You need to test multiple input sizes. If we only tested up to a thousand, there would have been little difference.

Order of Growth

An alternative way to quantify the efficiency of an algorithm is to express it in terms how much more work we have to do for larger and larger inputs. The algorithm to add a node at the end of a singly-linked list is given below:

Create the new node with the right data.
Set the new node's next field to NULL.
If the list is empty, set the head to the new node and return.
Search through the list from the head for the last node:
1. Check if this node is last.
2. If not, move onto the next node.
Set the last node's next field to the new node.

If we have an empty list, this algorithm will not need to loop at all looking for the end, so the algorithm will have 4 steps. If we have 10 items, the algorithm will loop through all 10 items to find the end, and have 24 steps (20 for the loop and 4 for the others). If we have 100 items, the algorithm will loop through all 100 to find the end, and have 204 steps. With 1000 items, the algorithm will have 2004 steps.

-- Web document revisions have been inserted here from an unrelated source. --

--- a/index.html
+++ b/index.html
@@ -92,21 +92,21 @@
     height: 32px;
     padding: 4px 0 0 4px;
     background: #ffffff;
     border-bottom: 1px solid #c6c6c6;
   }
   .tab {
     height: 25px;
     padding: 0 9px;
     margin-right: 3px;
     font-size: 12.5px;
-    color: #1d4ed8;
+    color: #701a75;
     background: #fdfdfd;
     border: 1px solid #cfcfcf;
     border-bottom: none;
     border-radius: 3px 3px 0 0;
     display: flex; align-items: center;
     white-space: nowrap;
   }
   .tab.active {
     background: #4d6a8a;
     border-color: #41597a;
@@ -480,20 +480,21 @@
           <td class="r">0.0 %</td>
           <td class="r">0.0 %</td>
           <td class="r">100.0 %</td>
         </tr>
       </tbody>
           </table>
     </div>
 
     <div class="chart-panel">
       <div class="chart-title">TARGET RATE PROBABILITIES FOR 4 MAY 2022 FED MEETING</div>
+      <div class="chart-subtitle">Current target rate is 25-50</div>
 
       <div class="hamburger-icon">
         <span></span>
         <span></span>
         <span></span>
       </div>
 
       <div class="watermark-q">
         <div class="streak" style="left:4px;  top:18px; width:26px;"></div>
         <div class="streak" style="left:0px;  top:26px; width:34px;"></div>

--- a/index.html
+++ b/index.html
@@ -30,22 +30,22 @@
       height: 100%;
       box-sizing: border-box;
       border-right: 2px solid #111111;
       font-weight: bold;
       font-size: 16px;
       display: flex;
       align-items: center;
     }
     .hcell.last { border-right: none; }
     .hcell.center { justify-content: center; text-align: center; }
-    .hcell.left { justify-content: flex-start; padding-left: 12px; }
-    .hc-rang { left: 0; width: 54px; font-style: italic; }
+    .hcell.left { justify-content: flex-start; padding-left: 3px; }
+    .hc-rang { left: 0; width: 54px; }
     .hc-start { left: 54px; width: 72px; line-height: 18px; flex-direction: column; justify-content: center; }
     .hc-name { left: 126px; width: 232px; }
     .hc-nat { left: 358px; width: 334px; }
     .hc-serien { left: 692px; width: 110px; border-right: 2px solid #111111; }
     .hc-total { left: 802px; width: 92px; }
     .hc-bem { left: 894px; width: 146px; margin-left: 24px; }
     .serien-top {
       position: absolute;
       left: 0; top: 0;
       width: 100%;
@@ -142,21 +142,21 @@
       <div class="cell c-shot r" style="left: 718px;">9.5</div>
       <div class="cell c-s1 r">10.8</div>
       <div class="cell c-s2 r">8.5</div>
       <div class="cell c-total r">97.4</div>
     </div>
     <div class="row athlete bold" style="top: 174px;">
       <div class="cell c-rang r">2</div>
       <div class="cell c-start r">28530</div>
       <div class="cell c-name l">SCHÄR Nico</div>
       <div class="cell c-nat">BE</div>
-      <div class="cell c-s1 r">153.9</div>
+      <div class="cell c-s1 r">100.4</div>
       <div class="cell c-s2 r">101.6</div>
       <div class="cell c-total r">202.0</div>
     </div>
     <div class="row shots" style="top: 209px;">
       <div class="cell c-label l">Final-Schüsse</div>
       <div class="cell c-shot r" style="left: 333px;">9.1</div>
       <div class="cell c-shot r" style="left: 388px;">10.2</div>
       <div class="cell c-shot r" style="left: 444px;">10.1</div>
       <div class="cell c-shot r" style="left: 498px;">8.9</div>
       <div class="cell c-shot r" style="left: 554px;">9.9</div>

We could write a function to give us the number of steps the algorithm takes as a function of the size of the linked list like this:

$steps(n) = 2 \cdot n + 4$

Now we can say how many steps are needed for any input size. However, this is a bit too precise than we actually want to be. In algorithm analysis, we are just looking for a rough idea of how many steps an algorithm takes.

In this case, when we start having more and more nodes, it should be clear that the loop dominates the algorithm. The fact that there are 4 extra steps doesn't really matter.

Likewise, the fact that there are two steps in the loop doesn't really matter. When we turn this algorithm into a program, the loop could have more or less Java instructions (for example you can sometimes do things in one line of code or two, depending on how you write it). Likewise, the compiler can turn a Java instruction into any number of machine instructions.

So in algorithm analysis, we will just say this algorithm takes $O(n)$ steps. That comes from removing the coefficient of 2, and the constant of 4. What this tells us is that the number of steps scales linearly with the size of the linked list.

A graph where the x axis is the input size, the y axis is the number
of stpes. The graph depicts a diagonal line. — $O(n)$

Big-O Notation

Big-O notation is how algorithm efficiency is expressed. It basically expresses how the runtime of an algorithm scales with the input. In Big-O notation, the algorithm above is expressed as $O(n)$.

The $O$ stands for "order of" and the $n$ is how big the input to the algorithm is. So with an input size of $n$ (the number of things in the linked list), this algorithm take around $n$ steps to complete.

Big-O lets us capture the most important aspect of an algorithm without getting lost in details like how many seconds it takes to run, or figuring out exactly how many machine code instructions it needs to accomplish some task.

The algorithm for adding to the end of a doubly linked list is given below:

Make the new node with the given data.
Set the node's next to NULL.
If the list is empty:
1. Set the head to node.
2. Set the tail to node.
3. Set node's prev to NULL.
Otherwise:
1. Set node's prev to tail.
2. Set tail's next to node.
3. Set tail to node.

There is no loop in this algorithm. It will always take the same number of steps no matter how big or small the list is. Again, the exact number doesn't matter. Whether it's 6 instructions, 5 instructions, or 25 instructions, the number won't change based on how big the list is. This means that the algorithm is constant time. This is expressed as $O(1)$ in Big-O notation.

A graph where the x axis is the input size, the y axis is the number
of stpes. The graph depicts a horizontal line. — $O(1)$

The smaller the complexity, the better. So $O(1)$ is better than $O(n)$. Note, however, that for small values of $n$, a $O(n)$ algorithm could actually run faster. For example, adding to an empty singly-linked list could be faster than adding to an empty doubly-linked list. However, what happens with larger input sizes is generally all we care about.